80° Anniversario E.I.A.R. BARI

La sezione A.R.I. di Bari istituisce in collaborazione con la sede regionale RAI di Bari un diploma per celebrare l’anniversario delle prime trasmissioni di Radio Bari. Per l’occasione è stato richiesto e ottenuto il nominativo speciale IR7RAI.

L’E.I.A.R. (Ente Italiano Audizioni Radiofoniche) durante il regime fascista fu la prima ed unica, in regime di monopolio, broadcast italiana. La creazione di questo ente segna il vero e proprio atto di nascita della radiofonia in Italia che inizia ad imporsi come mezzo di comunicazione di massa e che come tale verrà utilizzato dal regime.Nel 1931 l’EIAR attuò un programma di estensione della sua rete di trasmissione. Oltre al potenzialmento delle stazioni radio esistenti, ne vennero costruite di nuove. Fra queste la stazione di Radio Bari entrò in funzione nel 1932 dai suoi studi di Via Putignani, nel centro Murattiano di Bari. Era il 6 Settembre del 1932, giorno inaugurale della terza edizione della Fiera del Levante. Per l’occasione fece visita alla città, in elegante divisa bianca, il Duca d’Aosta. L’annuncio di questo importante avvenimento fu fatto al microfono dall’avvenente Rosa Scaturchio, donna di solida cultura, e al concerto inaugurale, trasmesso il giorno dopo, dal Teatro Petruzzelli, parteciparono Beniamino Gigli e Maria Bruno-De Santis, grandi esponenti dell’opera del XX secolo.

Bari, quindi, fu una delle prime stazioni radiofoniche ad entrare in servizio ed è tutto dire che Milano diede i primi vagiti solo il 30 Settembre di quell’anno.

La posizione strategica della Città del Levante rappresentava una finestra appetibile sul bacino del Mediterraneo, dunque con una potenza di 20KW, durante il regime, lo scopo principale delle trasmissioni da Bari era quello di propaganda verso Medio Oriente, Africa del Nord e Grecia.

Non stupisce quindi che in seguito all’armistizio dell’8 Settembre 1943 proprio la sede di Bari vide un’occupazione pacifica di un gruppo di intellettuali baresi vicini a Benedetto Croce e gruppi di antifascisti, repubblicani, democratici e militanti del Partito d’azione. Grazie all’ausilio di alcuni tecnici riuscirono a trasmettere l’11 settembre il primo messaggio di Vittorio Emanuele III dopo la fuga da Roma. Radio Bari riuscì così a mandare in onda la prima trasmissione dell’Italia libera.
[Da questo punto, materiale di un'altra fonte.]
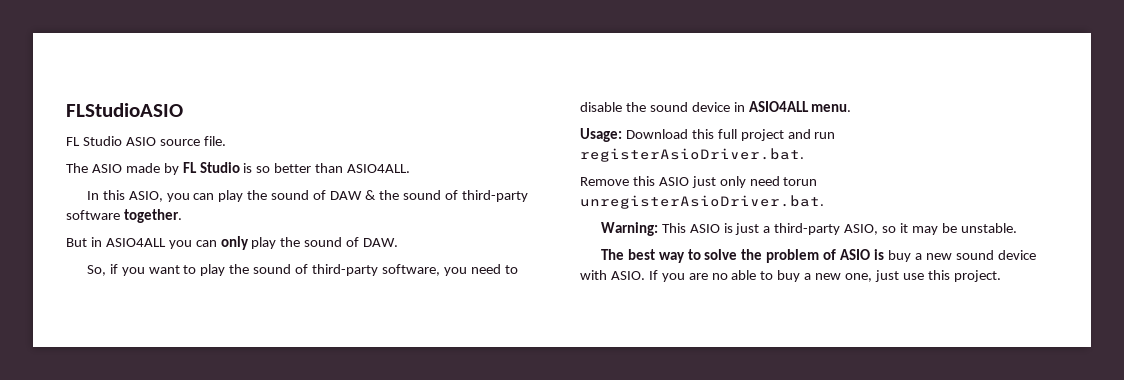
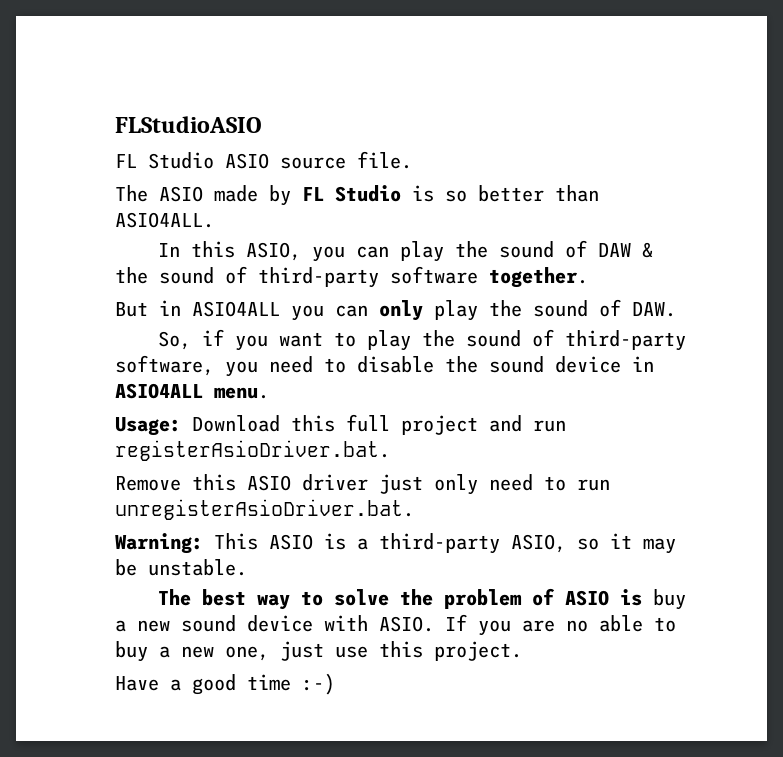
(689, 181) none -> [302,474,368,491] driver
[783,177,818,186] torun -> [544,476,610,491] to run
[735,223,760,235] just -> (346, 541) none
(1001, 276) none -> [115,673,335,695] // Have a good time :-)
Dal 23 settembre del 1943 la sede di Radio Bari venne occupata dagli Americani che subito ne fecero organo del loro quartier generale di Algeri.

EVENTO IN PIAZZA:

Appuntamento Sabato e Domenica
15-16 Settembre 2012
Piazza A. Diaz
(Rotonda su Lungomare N. Sauro)
BARI

Attiveremo la stazione speciale IR7RAI, presenteremo l’attività della nostra  Sezione A.R.I. di Bari e, con la collaborazione,  della sede RAI di Puglia celebreremo l’Anniversario della prima trasmissione E.I.A.R. da Bari.

REGOLAMENTO DIPLOMA:

PARTECIPAZIONE:

La partecipazione è aperta a tutti gli OM e SWL italiani e stranieri.

PERIODO:

Dal 6 al 16 Settembre 2012.

BANDE E MODI:

Tutte le bande HF, WARC incluse. SSB, CW e DIGITALI.

RAPPORTI:

Scambio di R.S.T. o rapporto di ricezione per SWL.

QSL & DIPLOMA:

Coloro che effettueranno il singolo o i molteplici QSO con la stazione speciale IR7RAI potranno inviare la loro qsl via bureau o farne richiesta elettronica direttamente sulla pagina dedicata sul sito internet http://www.aribari.it. Basterà inserire negli appositi campi il proprio nominativo e gli orari UTC del proprio QSO.

Seguirà invio via bureau della cartolina di conferma.

Sarà possibile anche richiedere la QSL via diretta allegando una semplice busta preaffrancata per il ritorno.
Effettuando i QSO nei due giorni finali dell’evento (15 e 16 Settembre 2012) si ha diritto a ricevere il diploma speciale, realizzato con la collaborazione della RAI – sede regionale pugliese, in formato elettronico gratuitamente oppure in formato cartaceo versando la somma di 2 € sulla carta postepay n°4023 6005 7889 4521 intestata a Salatino Tommaso ( IZ7ECL) quale rimborso per le spese postali.